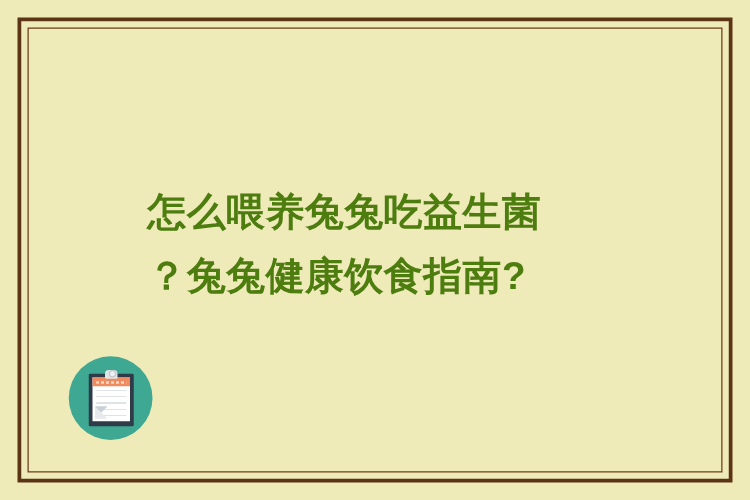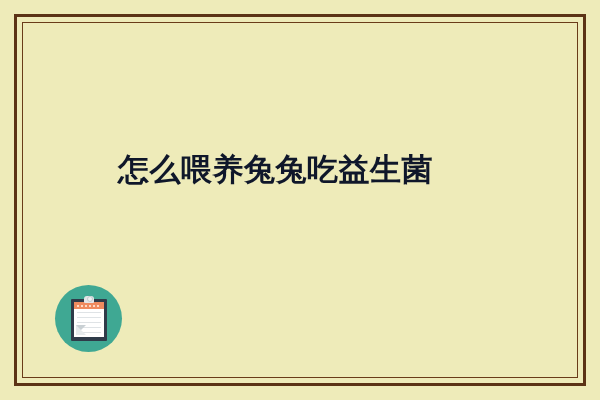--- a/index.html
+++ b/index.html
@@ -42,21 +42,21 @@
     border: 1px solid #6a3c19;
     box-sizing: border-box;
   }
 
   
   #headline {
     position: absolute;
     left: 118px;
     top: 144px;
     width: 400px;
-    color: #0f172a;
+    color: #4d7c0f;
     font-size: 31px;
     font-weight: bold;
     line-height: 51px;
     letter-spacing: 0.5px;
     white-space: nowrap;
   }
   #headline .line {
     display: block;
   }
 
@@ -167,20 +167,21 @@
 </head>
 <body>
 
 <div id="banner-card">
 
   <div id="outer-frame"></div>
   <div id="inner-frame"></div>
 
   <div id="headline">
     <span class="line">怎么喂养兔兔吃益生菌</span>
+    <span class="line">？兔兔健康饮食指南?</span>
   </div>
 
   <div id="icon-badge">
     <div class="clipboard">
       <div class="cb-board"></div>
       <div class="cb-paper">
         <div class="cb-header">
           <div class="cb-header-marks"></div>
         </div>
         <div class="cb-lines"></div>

* * *

* [Aim of the task]:
Full transcription of the material, exact in every line, without images.

* [Output for this exercise]:
--- a/index.html
+++ b/index.html
@@ -42,21 +42,21 @@
     border: 1px solid #6a3c19;
     box-sizing: border-box;
   }
 
   
   #headline {
     position: absolute;
     left: 118px;
     top: 144px;
     width: 400px;
-    color: #0f172a;
+    color: #4d7c0f;
     font-size: 31px;
     font-weight: bold;
     line-height: 51px;
     letter-spacing: 0.5px;
     white-space: nowrap;
   }
   #headline .line {
     display: block;
   }
 
@@ -167,20 +167,21 @@
 </head>
 <body>
 
 <div id="banner-card">
 
   <div id="outer-frame"></div>
   <div id="inner-frame"></div>
 
   <div id="headline">
     <span class="line">怎么喂养兔兔吃益生菌</span>
+    <span class="line">？兔兔健康饮食指南?</span>
   </div>
 
   <div id="icon-badge">
     <div class="clipboard">
       <div class="cb-board"></div>
       <div class="cb-paper">
         <div class="cb-header">
           <div class="cb-header-marks"></div>
         </div>
         <div class="cb-lines"></div>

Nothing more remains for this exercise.